#### What this task involves
Beginning with the line below that contains "RX 5445 Glasses: 4 x 123.62 = 494.48 -> none" and ending with the line that contains "total: 2744.91 -> 2424.03", copy every line exactly. Copy nothing else.

[Data section — start]

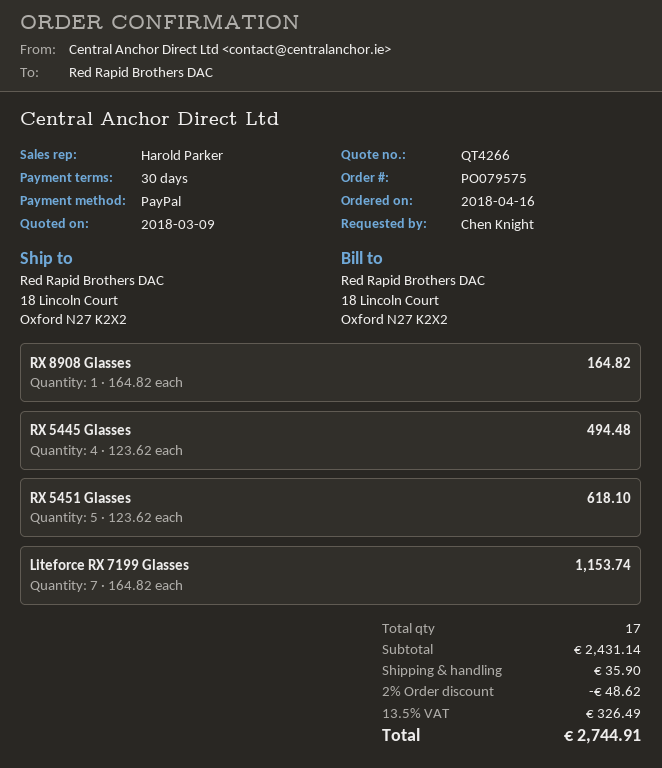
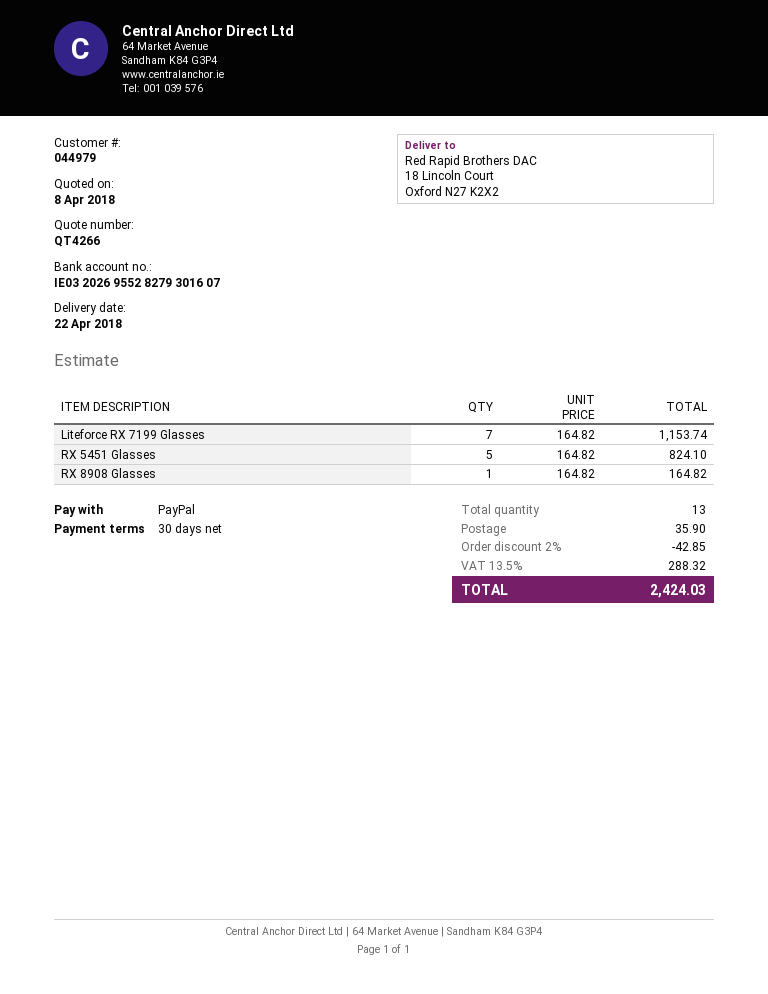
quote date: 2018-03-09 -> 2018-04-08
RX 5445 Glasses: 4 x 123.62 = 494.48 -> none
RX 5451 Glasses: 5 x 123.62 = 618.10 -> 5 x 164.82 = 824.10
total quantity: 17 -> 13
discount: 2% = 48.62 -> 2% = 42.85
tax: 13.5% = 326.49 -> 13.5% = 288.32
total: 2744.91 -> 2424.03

[Data section — finish]
[Data section — start]

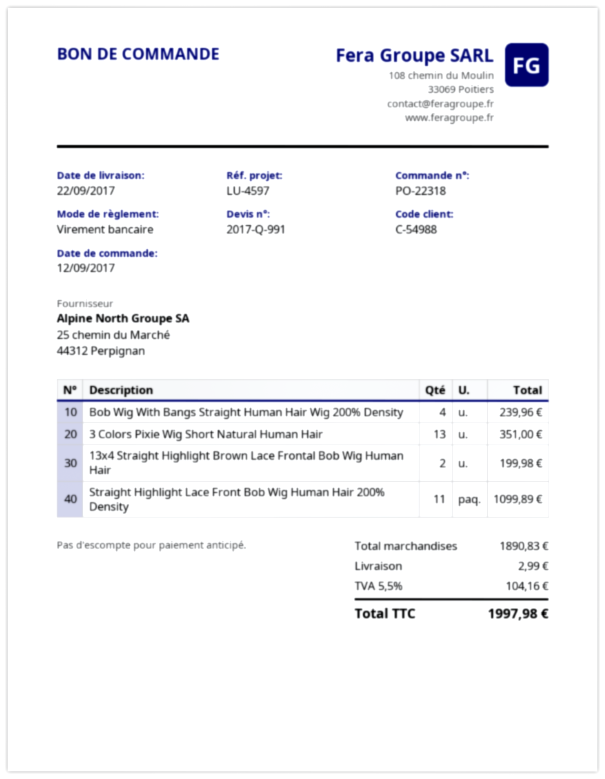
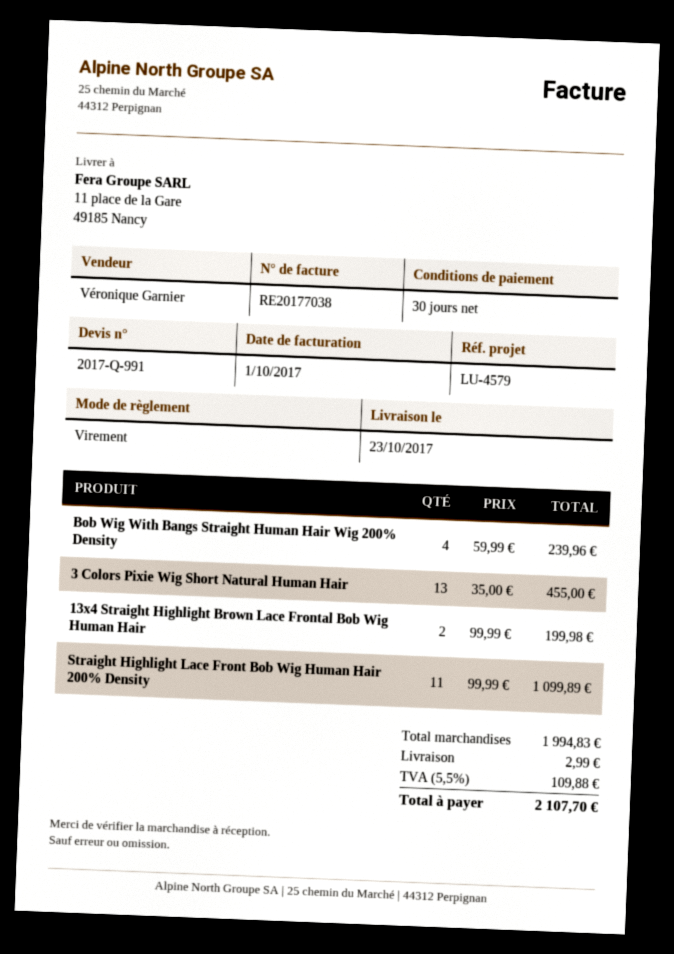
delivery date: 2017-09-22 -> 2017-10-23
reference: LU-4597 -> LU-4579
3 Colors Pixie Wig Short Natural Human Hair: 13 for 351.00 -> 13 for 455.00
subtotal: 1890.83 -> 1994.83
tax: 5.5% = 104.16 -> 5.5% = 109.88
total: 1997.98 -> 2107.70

[Data section — finish]
[Data section — start]

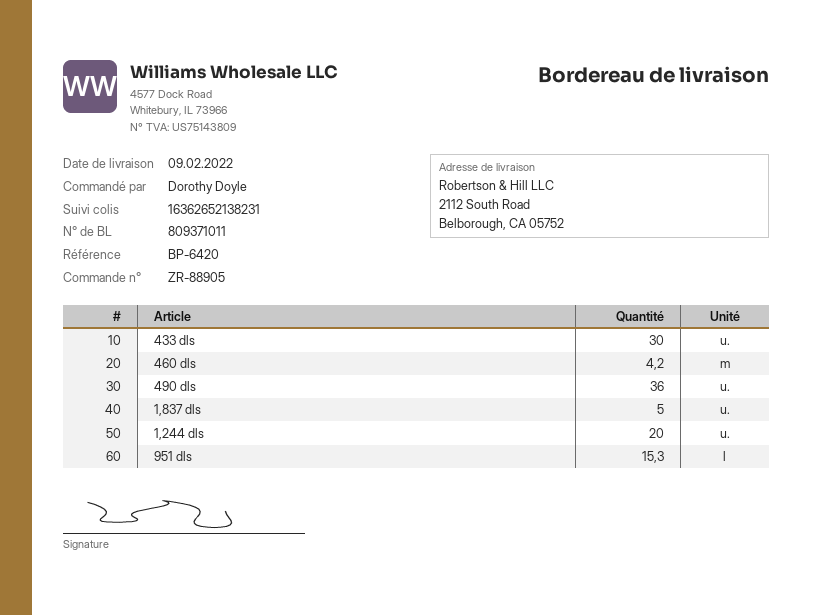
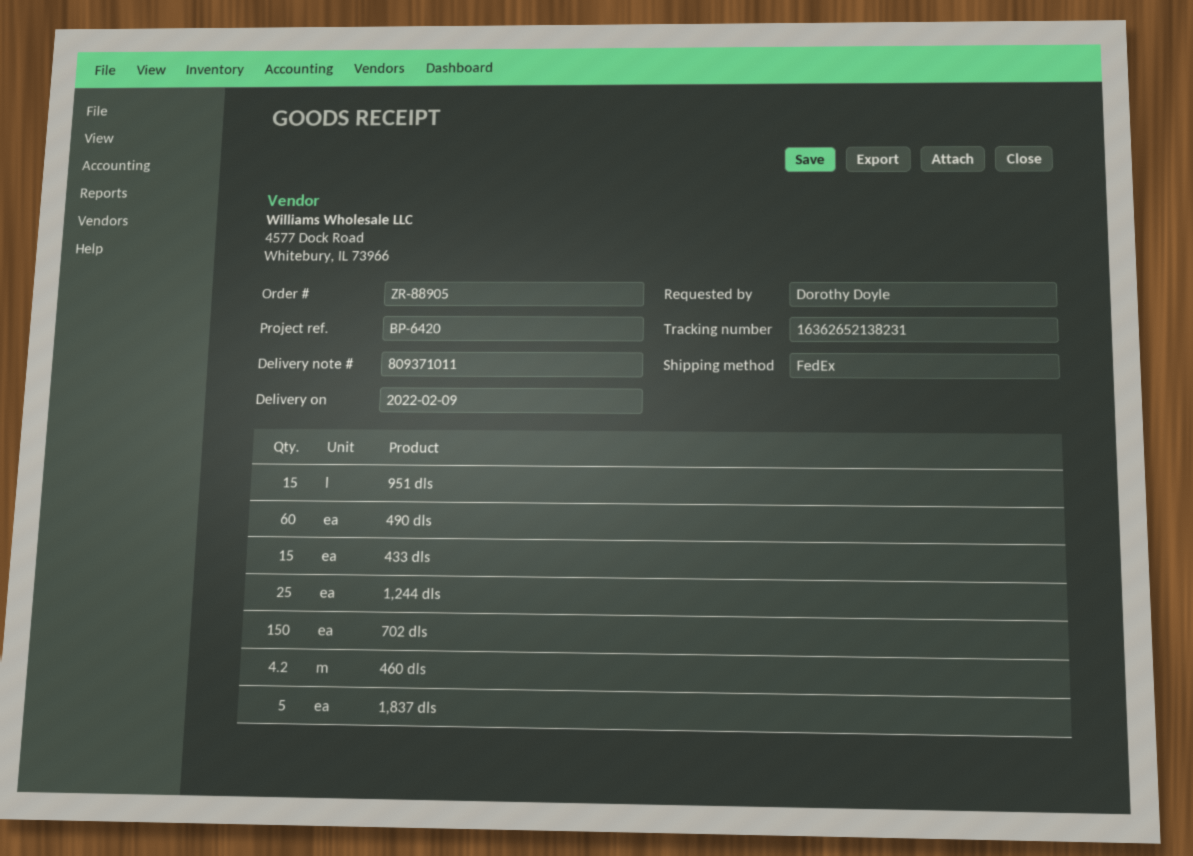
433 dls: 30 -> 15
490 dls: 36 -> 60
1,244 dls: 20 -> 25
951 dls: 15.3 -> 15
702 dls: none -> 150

[Data section — finish]

#### Answer section
RX 5445 Glasses: 4 x 123.62 = 494.48 -> none
RX 5451 Glasses: 5 x 123.62 = 618.10 -> 5 x 164.82 = 824.10
total quantity: 17 -> 13
discount: 2% = 48.62 -> 2% = 42.85
tax: 13.5% = 326.49 -> 13.5% = 288.32
total: 2744.91 -> 2424.03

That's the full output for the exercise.